Biogen has not announced any details about how it will run that study or when it will start. The FDA has given the company until 2030 to submit the data.
Many scientists say they wish the agency had required that Biogen conduct a confirmatory study before it granted the approval. When the FDA’s advisory committee for neurological drugs met in November 2020 to discuss the Aduhelm data, 10 of the 11 members said Biogen’s single positive study did not provide evidence of aducanumab’s effectiveness. The 11th member voted “uncertain”. Although the panel’s vote isn’t legally binding, scientists were shocked that FDA officials would buck an effectively unanimous recommendation. “I am very surprised that they went against such consistent feedback,” Mormino says.
After Aduhelm’s approval, two scientists resigned from the advisory committee in protest: Joel Perlmutter from Washington University in St. Louis and Mayo’s Knopman, who had recused himself from the panel during the review of aducanumab since he was an investigator in one of the trials. “I don’t wish to be in a position in the future where my role on the advisory committee is treated with such disdain and disrespect that the FDA showed this committee,” he tells C&EN.
In addition to having questionable benefit, the drug is not always safe. Some 41% of people treated with Aduhelm, compared with 10% of those who got a placebo, had a potentially troubling brain scan that neuroscientists call an amyloid-related imaging abnormality (ARIA).

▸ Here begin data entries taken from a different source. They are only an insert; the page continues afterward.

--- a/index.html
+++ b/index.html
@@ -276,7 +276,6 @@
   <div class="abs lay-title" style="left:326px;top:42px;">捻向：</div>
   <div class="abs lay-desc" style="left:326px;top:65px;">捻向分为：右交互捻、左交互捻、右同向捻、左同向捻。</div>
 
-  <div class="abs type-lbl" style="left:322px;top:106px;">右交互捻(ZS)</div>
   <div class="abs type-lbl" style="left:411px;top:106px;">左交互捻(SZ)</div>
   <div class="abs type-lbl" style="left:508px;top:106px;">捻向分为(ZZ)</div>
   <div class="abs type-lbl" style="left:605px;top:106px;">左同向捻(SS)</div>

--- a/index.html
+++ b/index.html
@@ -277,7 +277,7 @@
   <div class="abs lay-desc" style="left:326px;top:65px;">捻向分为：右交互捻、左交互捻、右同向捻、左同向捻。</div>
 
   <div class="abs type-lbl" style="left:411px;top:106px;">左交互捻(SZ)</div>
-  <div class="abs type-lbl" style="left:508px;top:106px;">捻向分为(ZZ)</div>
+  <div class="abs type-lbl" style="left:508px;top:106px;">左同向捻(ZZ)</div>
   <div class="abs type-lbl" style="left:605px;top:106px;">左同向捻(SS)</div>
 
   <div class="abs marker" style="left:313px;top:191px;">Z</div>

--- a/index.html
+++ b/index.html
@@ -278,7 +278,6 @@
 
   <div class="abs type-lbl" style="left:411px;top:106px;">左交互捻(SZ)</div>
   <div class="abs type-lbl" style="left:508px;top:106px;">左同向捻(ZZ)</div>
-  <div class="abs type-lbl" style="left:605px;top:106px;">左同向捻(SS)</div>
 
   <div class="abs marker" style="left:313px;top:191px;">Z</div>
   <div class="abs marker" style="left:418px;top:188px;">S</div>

For the most part, ARIA “is relatively benign, and it goes away when you stop or reduce the drug,” Burns says. But it can indicate problems such as brain bleeding and swelling, he adds. About a quarter of people who got Aduhelm and had ARIA developed side effects including confusion, dizziness, headaches, and nausea, and some had severe side effects that included microhemorrhages in the brain.
The FDA requires doctors to check for ARIA with a magnetic resonance imaging (MRI) scan before treating a person with Aduhelm and twice during the first year of treatment.

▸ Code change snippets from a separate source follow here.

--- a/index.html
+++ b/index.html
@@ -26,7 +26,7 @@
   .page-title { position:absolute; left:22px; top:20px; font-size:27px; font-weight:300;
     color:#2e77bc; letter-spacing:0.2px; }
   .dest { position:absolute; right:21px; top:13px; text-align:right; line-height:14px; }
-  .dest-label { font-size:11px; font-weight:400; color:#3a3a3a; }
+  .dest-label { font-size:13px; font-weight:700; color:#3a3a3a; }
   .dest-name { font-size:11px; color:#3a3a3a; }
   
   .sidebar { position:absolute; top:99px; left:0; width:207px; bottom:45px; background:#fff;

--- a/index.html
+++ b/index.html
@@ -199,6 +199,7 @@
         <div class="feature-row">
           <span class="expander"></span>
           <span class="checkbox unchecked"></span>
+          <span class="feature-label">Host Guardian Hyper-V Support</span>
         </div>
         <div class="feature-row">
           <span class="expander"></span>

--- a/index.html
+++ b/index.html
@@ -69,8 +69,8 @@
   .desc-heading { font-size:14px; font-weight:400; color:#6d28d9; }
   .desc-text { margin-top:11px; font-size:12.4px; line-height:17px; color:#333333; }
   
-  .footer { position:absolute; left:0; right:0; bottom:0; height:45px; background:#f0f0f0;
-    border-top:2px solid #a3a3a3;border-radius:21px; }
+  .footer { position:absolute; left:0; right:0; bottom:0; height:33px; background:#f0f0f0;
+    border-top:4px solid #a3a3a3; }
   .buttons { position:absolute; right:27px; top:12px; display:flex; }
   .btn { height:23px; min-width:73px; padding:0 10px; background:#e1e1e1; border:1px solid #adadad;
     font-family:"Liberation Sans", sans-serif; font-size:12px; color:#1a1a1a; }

Biogen estimates that 1–2 million people in the US with mild cognitive impairment or mild dementia would have amyloid-β pathology if they were tested. At an average list price of $56,000 a year, Aduhelm could be a financial windfall for the company even if only a fraction of potential patients are prescribed the drug. Biogen will share profits with the Japanese drugmaker Eisai, which has helped develop the drug since 2017. Neurimmune, a small Swiss biotech firm from which Biogen licensed aducanumab in 2007, will get a $100 million milestone payment for Aduhelm’s approval, plus royalties on sales.
Scientists disagree on whether the approval will spur innovation of better Alzheimer’s therapies or simply lead to a series of marginally effective, or ineffective, amyloid-β-lowering drugs. But researchers largely agree that the approval will have historic repercussions. “For better or worse, it is very exciting that something like this has made it to this point,” Mormino says. “It is a field-changing moment, and we have entered uncharted territory.”